花見弁当は、外で広げて分け合う春の弁当です。詰めるおかずの選び方、傷ませないための段取り、持ち運びの目安まで、店先の目線でまとめました。献立の例も添えます。

更新日 2026-09-13

店先のやりとり

常連さん

前の日に全部作っておいてもよいですか。

店主

煮物までにしてください。揚げ物と卵は当日の朝に。冷ましてから詰めるのが決まりですよ。

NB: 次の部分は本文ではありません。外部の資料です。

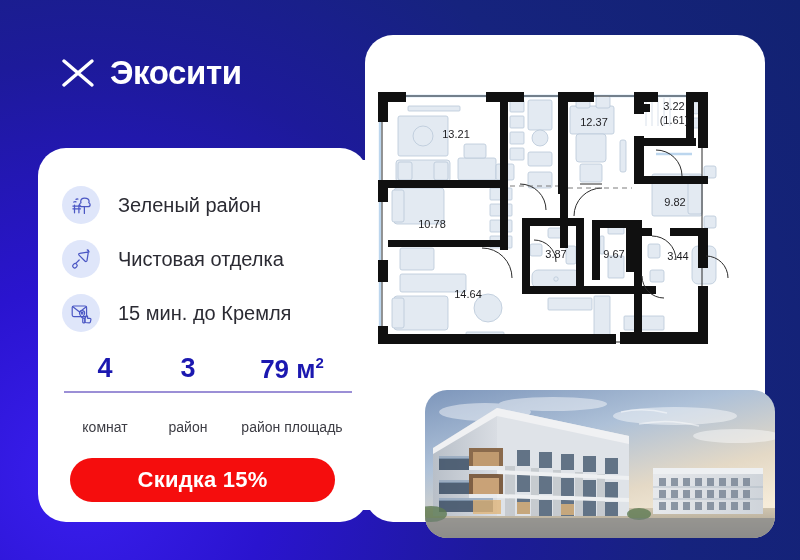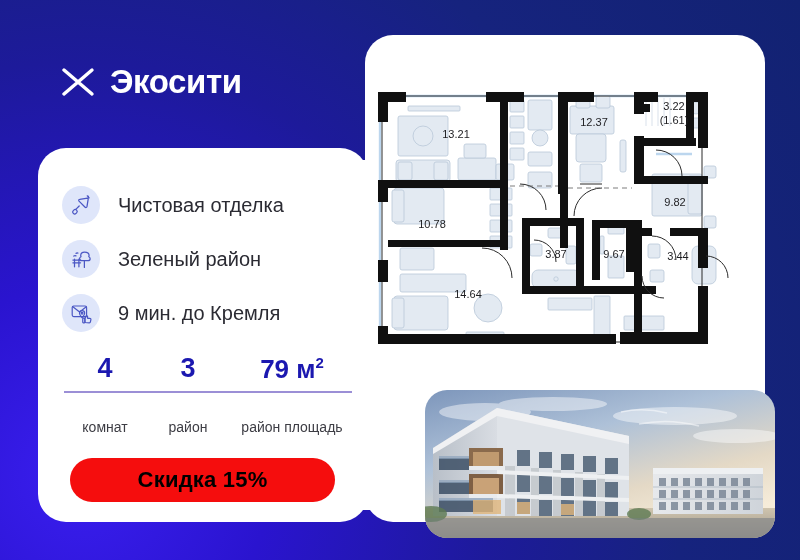"Экосити" #brand { top: 65px -> 56px }
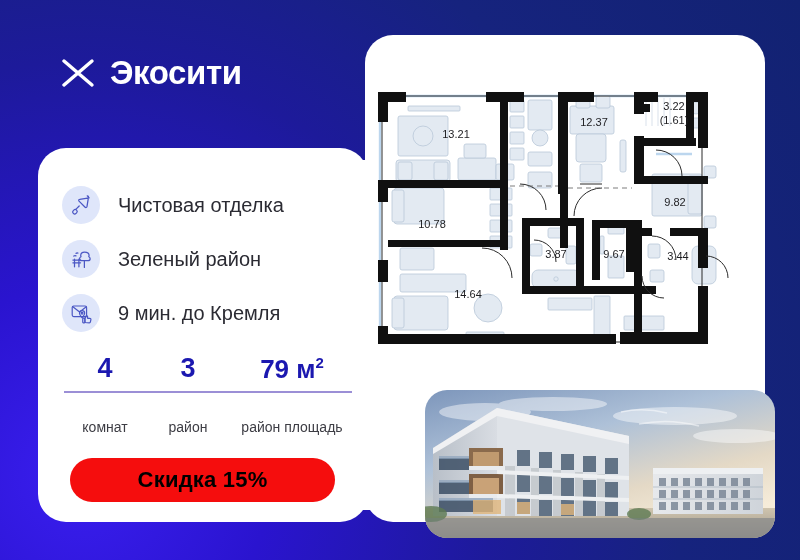"Чистовая отделка" div.feature { order: before "Зеленый район" -> after "Зеленый район" }
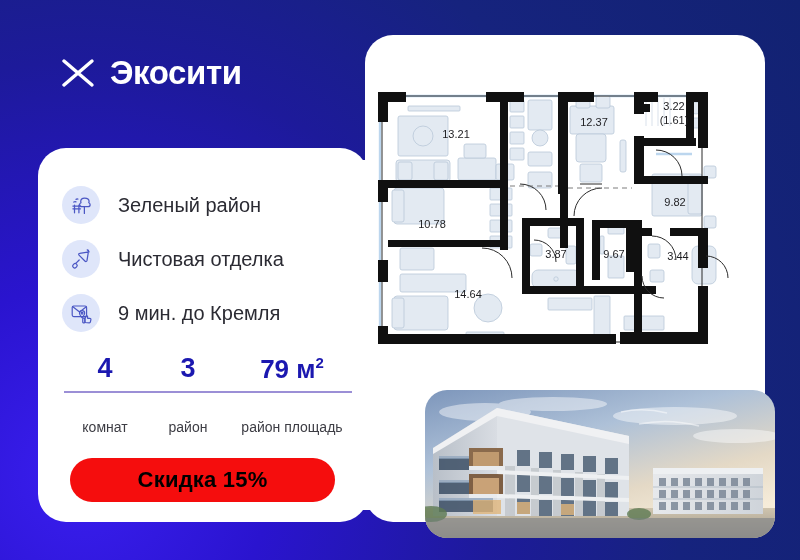"9 мин. до Кремля" span.flabel { text: 9 -> 15 }
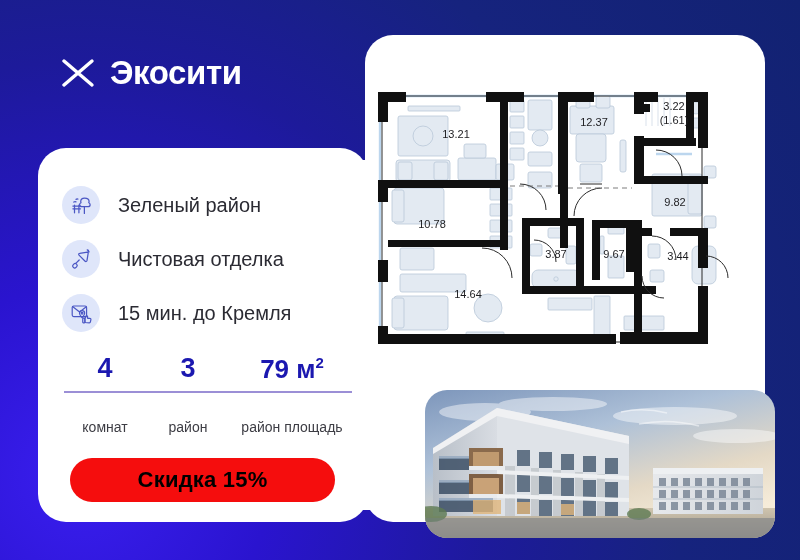"Скидка 15%" #cta { color: #000000 -> #ffffff }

店主のひとこと冷ましてから詰める。ここを外さないでください。

考え方

花見弁当は、桜の下で広げることを前提にした弁当のことです。取り分けやすく、冷めてもおいしいおかずが中心になります。まず持ち運びの時間を決めてください。それによって詰めるものが変わります。

献立の例

主菜鶏のから揚げ
副菜厚焼き卵ときんぴらごぼう
汁物水筒に入れた温かいすまし汁

料理のアイデア

  • おにぎり
  • いなり寿司
  • のり巻き
  • 鶏のから揚げ
  • 厚焼き卵
  • 焼き鮭
  • きんぴらごぼう
  • ひじきの煮物
  • 小さめのハンバーグ
  • 季節の野菜の甘酢漬け
  • ゆでたブロッコリー
  • いちごやぶどうなどの果物

段取りのコツ

  • 肉、魚、卵は中心までしっかり加熱します。そのうえで完全に冷ましてから詰めてください。
  • 汁気は必ず切ります。煮物はざるで5分置いてから詰めると、味が移りません。
  • 保冷剤を入れ、日陰に置きます。春でも日なたは温まりますので、上着をかけておくと安心です。
  • 作るのは前の晩と当日の朝に分けます。前の晩に煮物、朝に揚げ物と卵。これで慌てません。

よく聞かれること

何時間くらい持ちますか。

作ってから食べるまで、春でも4時間を目安にしてください。気温が20度を超える日は、保冷剤を二つ入れて3時間までと考えたほうが安心です。

汁気の多いおかずはどうしますか。

ざるで5分置いて汁を切り、鰹節やすりごまを混ぜると水気を吸ってくれます。それでも心配なときは、小さい容器に分けて詰めてください。

人数が多いときの量の目安は。

おにぎりは一人二個、おかずは一人あたり四種を少しずつが目安です。取り分けやすいよう、大きい容器に詰めて、取り箸を人数分用意しておくと困りません。